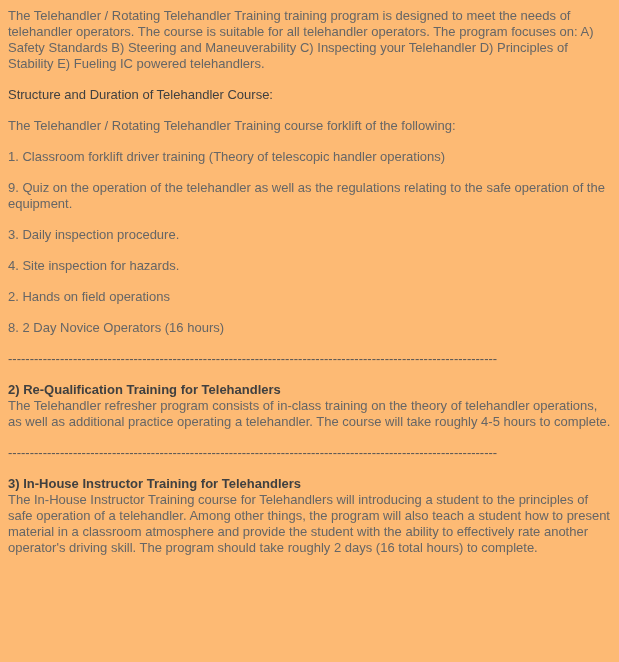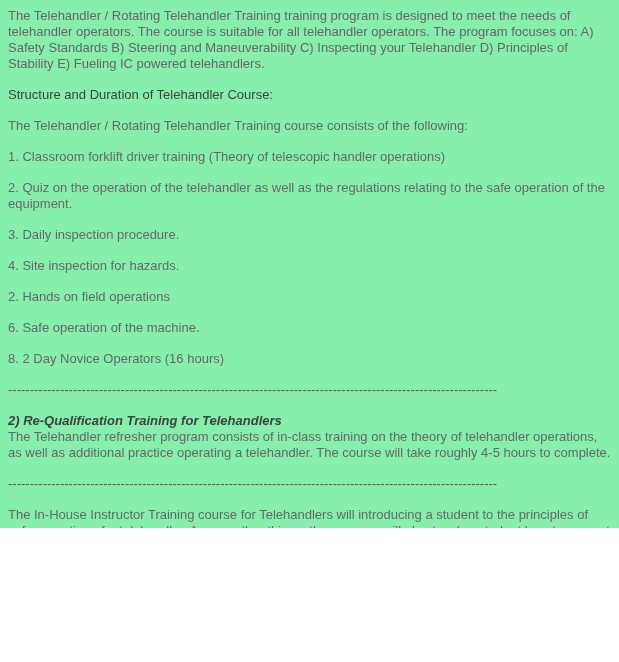"The Telehandler / Rotating Telehandler" .page { background: #86efac -> #fdba74; height: 528px -> 662px }
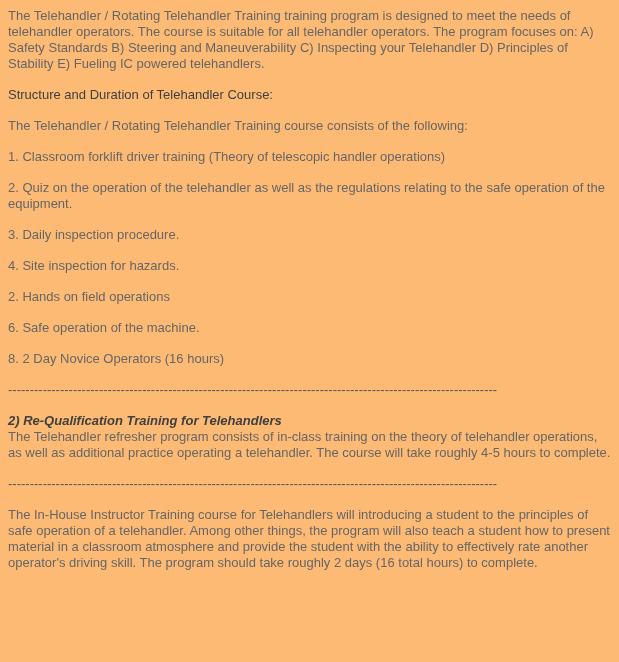"The Telehandler / Rotating Telehandler Training course" p { text: consists -> forklift }
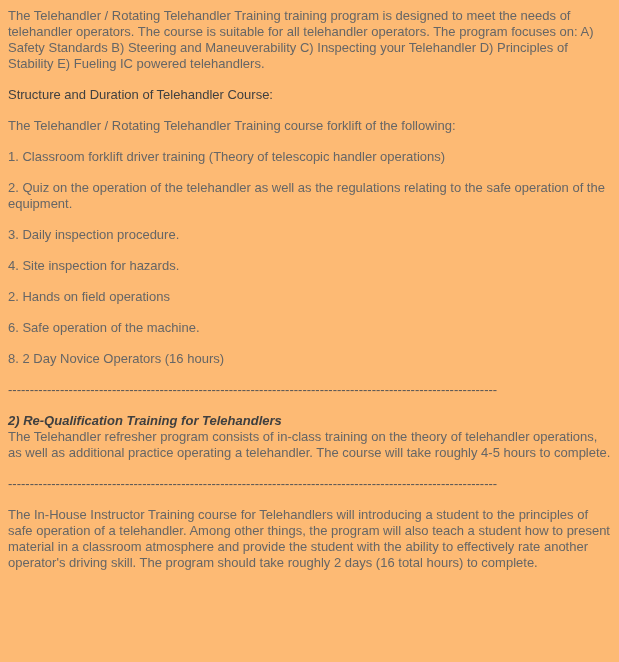"2. Quiz on the operation" p { text: 2 -> 9 }
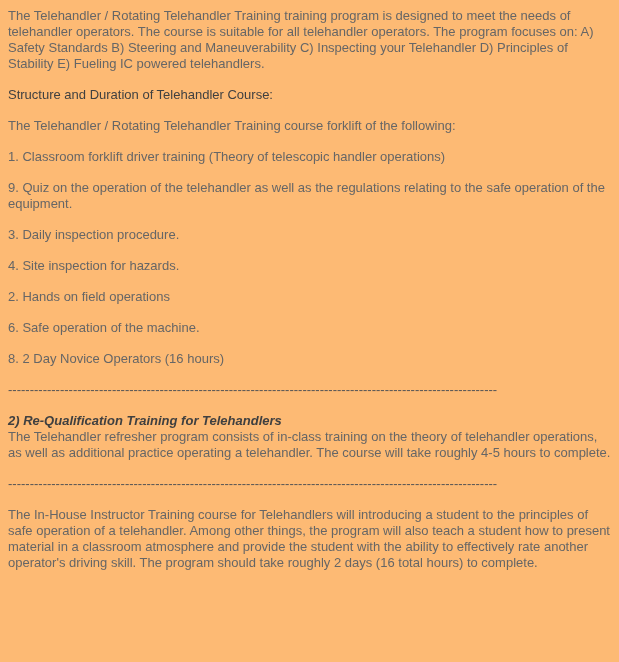"6. Safe operation of the" p { html: <p>6. Safe operation of the machine.</p> -> none }
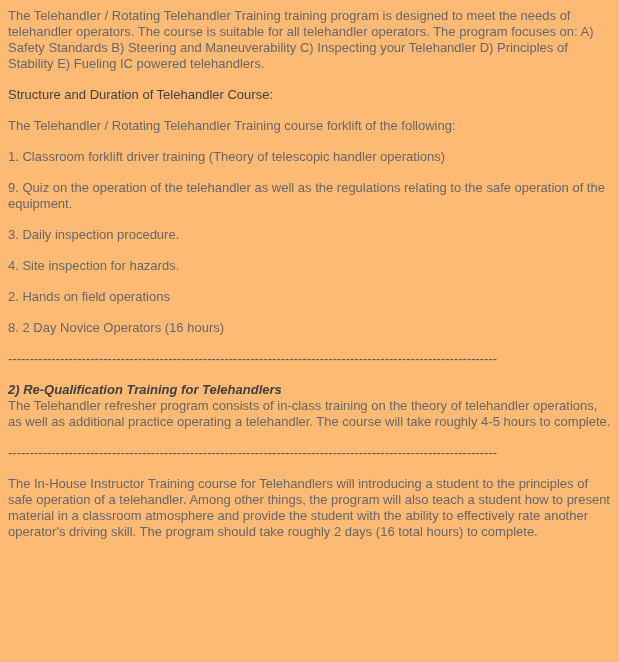"2) Re-Qualification Training for" .section-head { font-style: italic -> none }
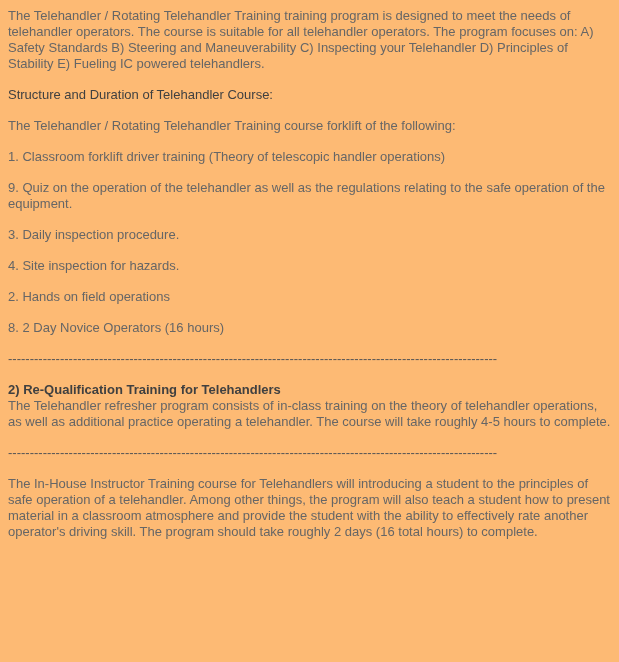"3) In-House Instructor Training for" strong.section-head { html: none -> <strong>3) In-House Instructor Training for Telehandlers</strong> }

########

▶ _Required action_
Set down, in exact form, only the lines that start at the one containing "html: <p>6. Safe" and finish at the last line of the material; pictures do not go in.

▶ _Answer to this problem_
"6. Safe operation of the" p { html: <p>6. Safe operation of the machine.</p> -> none }
"2) Re-Qualification Training for" .section-head { font-style: italic -> none }
"3) In-House Instructor Training for" strong.section-head { html: none -> <strong>3) In-House Instructor Training for Telehandlers</strong> }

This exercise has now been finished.